Habib mengatakan masyarakat perlu mendapatkan informasi yang jelas sehingga tidak mengalami kesulitan ketika berhadapan dengan prosedur pengajuan.
“Masyarakat perlu mengetahui programnya, persyaratannya, dan bagaimana proses mengaksesnya. Informasi yang jelas akan membantu bantuan pendidikan lebih tepat sasaran,” ujar Habib.
Selain persoalan akses, warga juga menyampaikan kebutuhan pendidikan yang dirasakan keluarga dalam kehidupan sehari-hari. Kebutuhan buku, seragam, perlengkapan sekolah, transportasi, dan kebutuhan pembelajaran lainnya menjadi bagian dari beban pendidikan keluarga.
Dalam konteks tersebut, bantuan pendidikan dinilai memiliki fungsi penting untuk menjaga keberlanjutan pendidikan anak, terutama bagi keluarga yang memiliki keterbatasan ekonomi.
Forum reses juga membahas pentingnya pembaruan data penerima bantuan. Perubahan kondisi ekonomi keluarga dapat mempengaruhi kebutuhan terhadap bantuan, sehingga data yang digunakan pemerintah perlu diverifikasi dan diperbarui secara berkala.

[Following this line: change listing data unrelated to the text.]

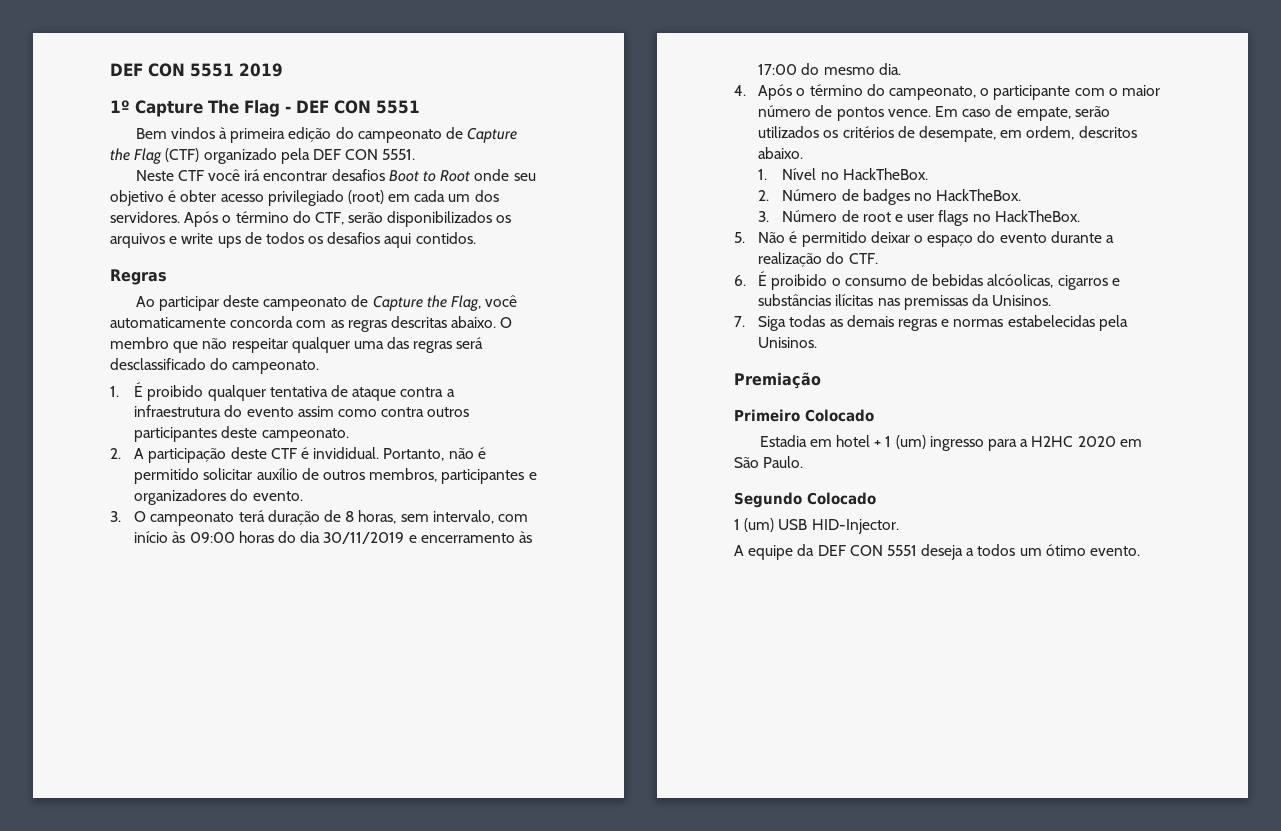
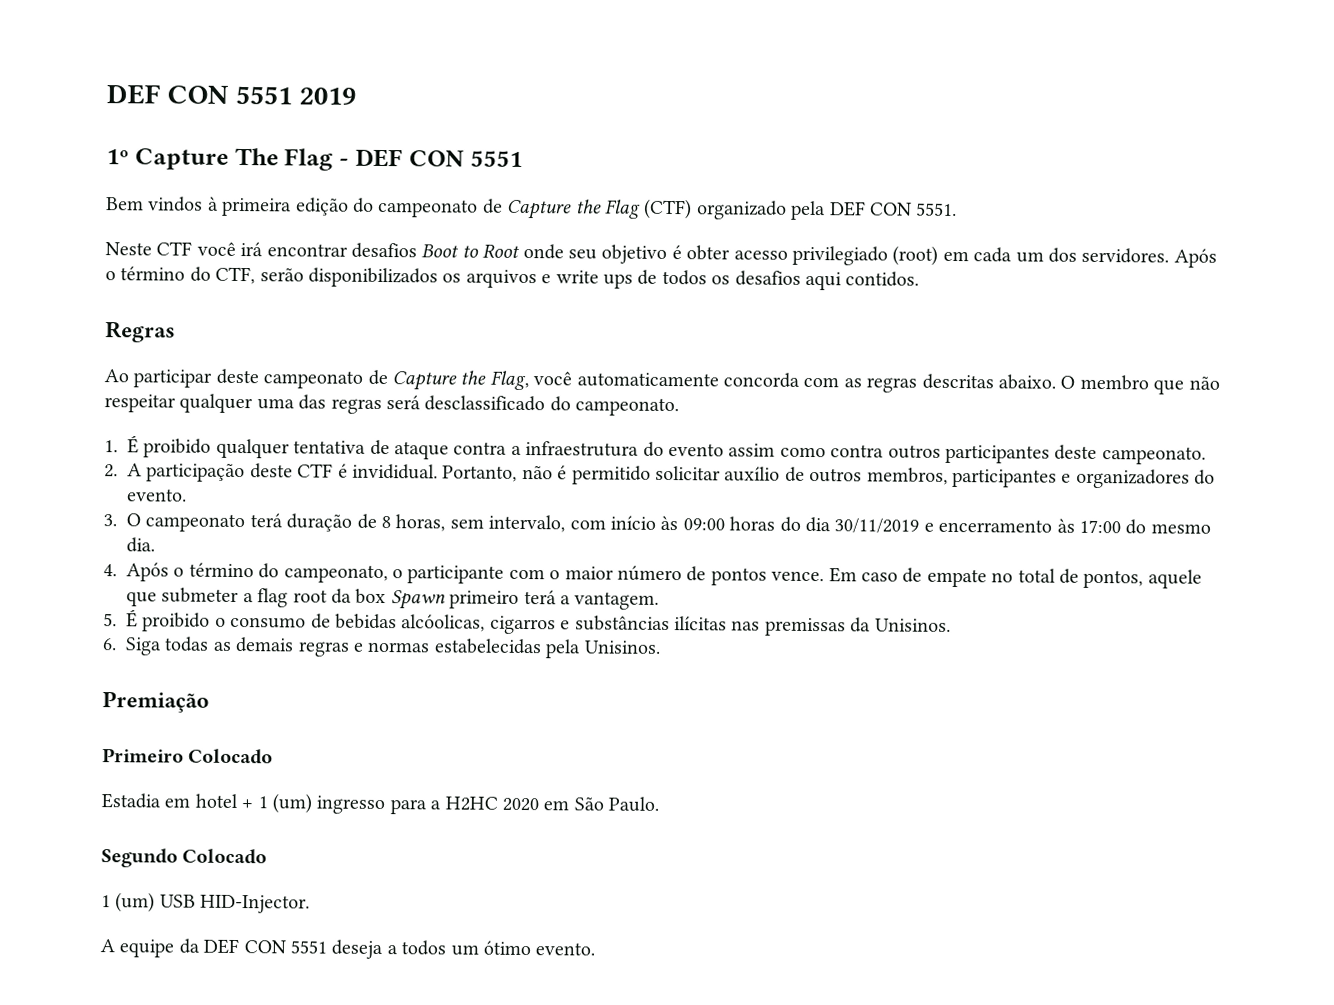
- Em caso de empate, serão utilizados os critérios de desempate, em ordem, descritos abaixo.
- 1. Nível no HackTheBox.
- 2. Número de badges no HackTheBox.
- 3. Número de root e user flags no HackTheBox.
- 5. Não é permitido deixar o espaço do evento durante a realização do CTF.
- 6. É proibido o consumo de bebidas alcóolicas, cigarros e substâncias ilícitas nas premissas da Unisinos.
+ Em caso de empate no total de pontos, aquele que submeter a flag root da box Spawn primeiro terá a vantagem.
+ 5. É proibido o consumo de bebidas alcóolicas, cigarros e substâncias ilícitas nas premissas da Unisinos.
- 7. Siga todas as demais regras e normas estabelecidas pela Unisinos.
+ 6. Siga todas as demais regras e normas estabelecidas pela Unisinos.

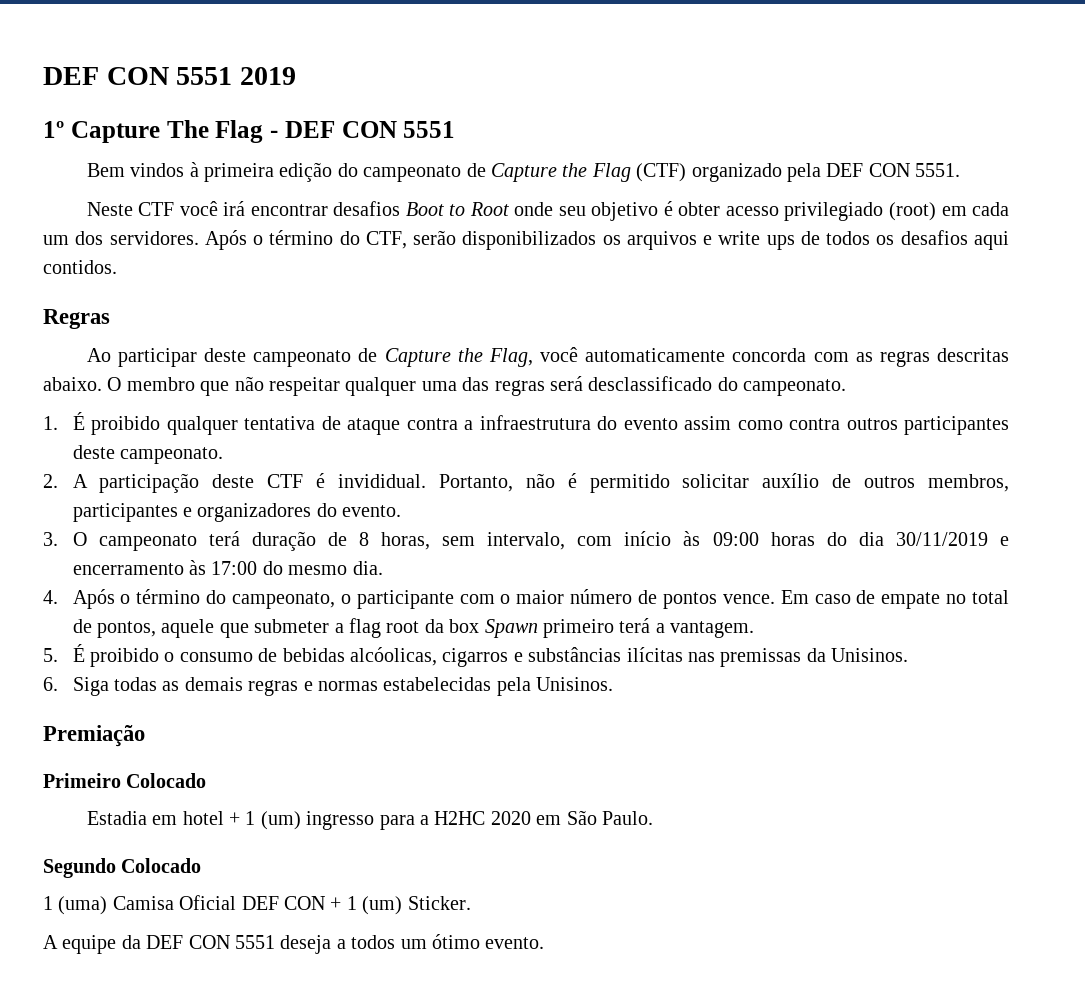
- 1 (um) USB HID-Injector.
+ 1 (uma) Camisa Oficial DEF CON + 1 (um) Sticker.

Selain menerima aspirasi, kegiatan tersebut menjadi kesempatan bagi masyarakat untuk menyampaikan pertanyaan secara langsung mengenai program bantuan pendidikan. Habib menyatakan kesediaannya membantu masyarakat memperoleh informasi mengenai program sekolah yang tersedia dan memahami mekanisme pengajuannya sesuai aturan.
“Kami akan membantu masyarakat memahami informasi dan jalur yang tersedia. Harapannya, masyarakat semakin mudah mendapatkan akses terhadap program pendidikan yang memang diperuntukkan bagi mereka,” katanya.
Aspirasi yang dihimpun dalam kegiatan tersebut selanjutnya akan menjadi bahan bagi Habib dalam menjalankan fungsi pengawasan dan memperjuangkan kebijakan pendidikan di DPR RI.
Kegiatan reses di RW 22 Kelurahan Antapani menjadi bagian dari upaya mempertemukan kebijakan pendidikan dengan kebutuhan masyarakat di tingkat lingkungan. Melalui dialog langsung, persoalan mengenai akses bantuan, informasi program, dan kebutuhan pendidikan dapat dihimpun sebagai masukan untuk perbaikan kebijakan.
Pada akhirnya, pemerataan pendidikan tidak hanya ditentukan oleh besarnya anggaran, tetapi juga oleh kemampuan pemerintah memastikan informasi tersedia, proses pelayanan mudah dipahami, dan bantuan benar-benar diterima oleh masyarakat yang membutuhkan.